I tapped my phone against my lips restlessly, for what felt like the millionth time. I was walking, trying to clear my head, but my thoughts wouldn't stop. They were stuck on Axel. My heart was beating painfully fast. What was wrong with me? I didn't need to see Axel. I could hold out until Friday. Or longer. I just didn't want to be around anyone else, that's all. At least that's what I kept telling myself. Damn it I hated feeling so codependent. I was a loner. I'd never needed anyone like this before, and I liked it that way. But it wasn't like I had any other friends here, aside from my current living situation and Hayner hadn't answered. I sighed. Friends… Could I really just call him my friend anymore?

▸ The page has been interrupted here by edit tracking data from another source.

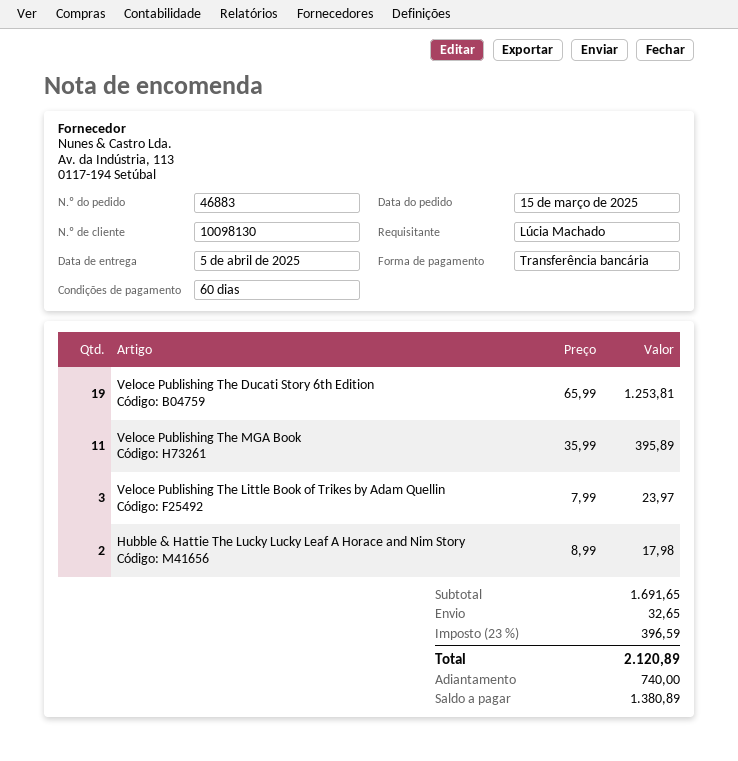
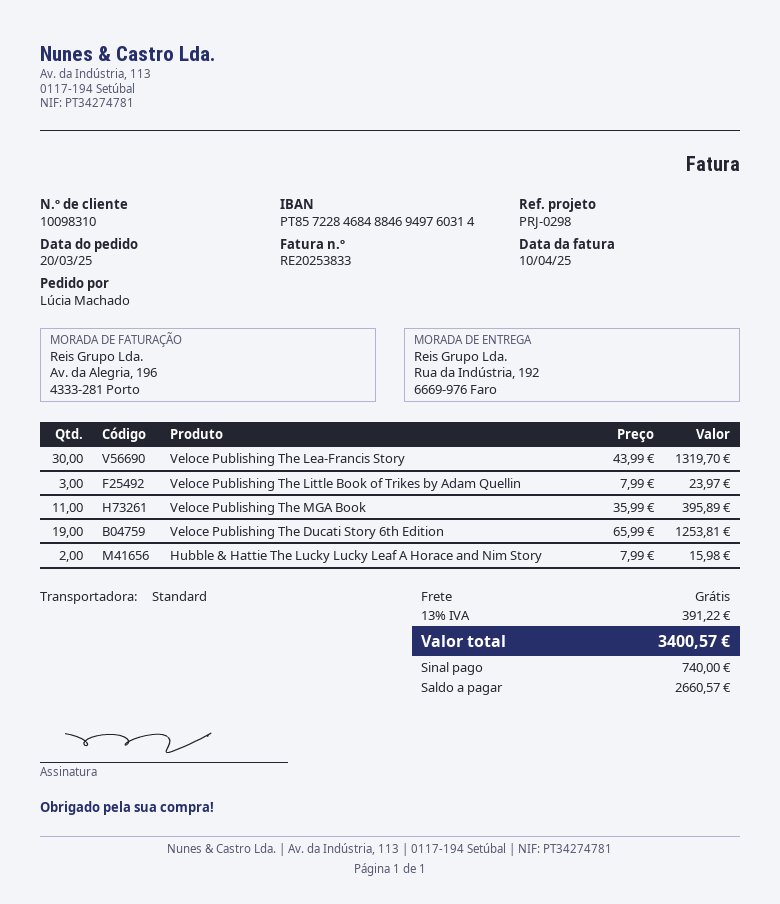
order date: 2025-03-15 -> 2025-03-20
customer number: 10098130 -> 10098310
Hubble & Hattie The Lucky Lucky Leaf A Horace and Nim Story: 2 x 8.99 = 17.98 -> 2 x 7.99 = 15.98
Veloce Publishing The Lea-Francis Story: none -> 30 x 43.99 = 1319.70
shipping: 32.65 -> 0.00
tax: 23% = 396.59 -> 13% = 391.22
total: 2120.89 -> 3400.57
balance: 1380.89 -> 2660.57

Sunset was approaching and I sighed in resignation. I really didn't want to go home but... the last thing I wanted was to scare anyone by being out after dark. My brother had completely freaked out last weekend. That left Axel's place. I stared at the screen, swallowing nervously as I gathered enough courage to press the call button. Its only a place to stay and he said it was okay. Only a place to stay…. Only a place to… "Hello?" Axel's silky voice drifted into my ear and my already erratic heart-rate doubled. My brain clicked off, then on again, enough for my mouth to word-vomit something like: uhmuhhiAxelcanIseeyoutonight and my eyes went wide in horror. Smooth Roxas. Real smooth.

"That is… uh If you're not busy..." I added awkwardly. My brain stopped working all over again when there was a chuckle on the other line. I almost didn't hear his answer over the sound of my own blood rushing.

"I was wondering when you would call," he purred into my ear, and it left me shuddering. I could practically see him leaning teasingly close. I took a deep breath and swallowed hard, but it did nothing to settle down the butterflies in my stomach. "Why do you want to see me? Do you miss me, Roxas?" he teased. I bit my lower lip to stifle a groan and didn't answer. The moments ticked by, neither of us saying anything and it was suffocating. His tone sounded concerned when he spoke again. "...Roxas? You okay? Are you there?"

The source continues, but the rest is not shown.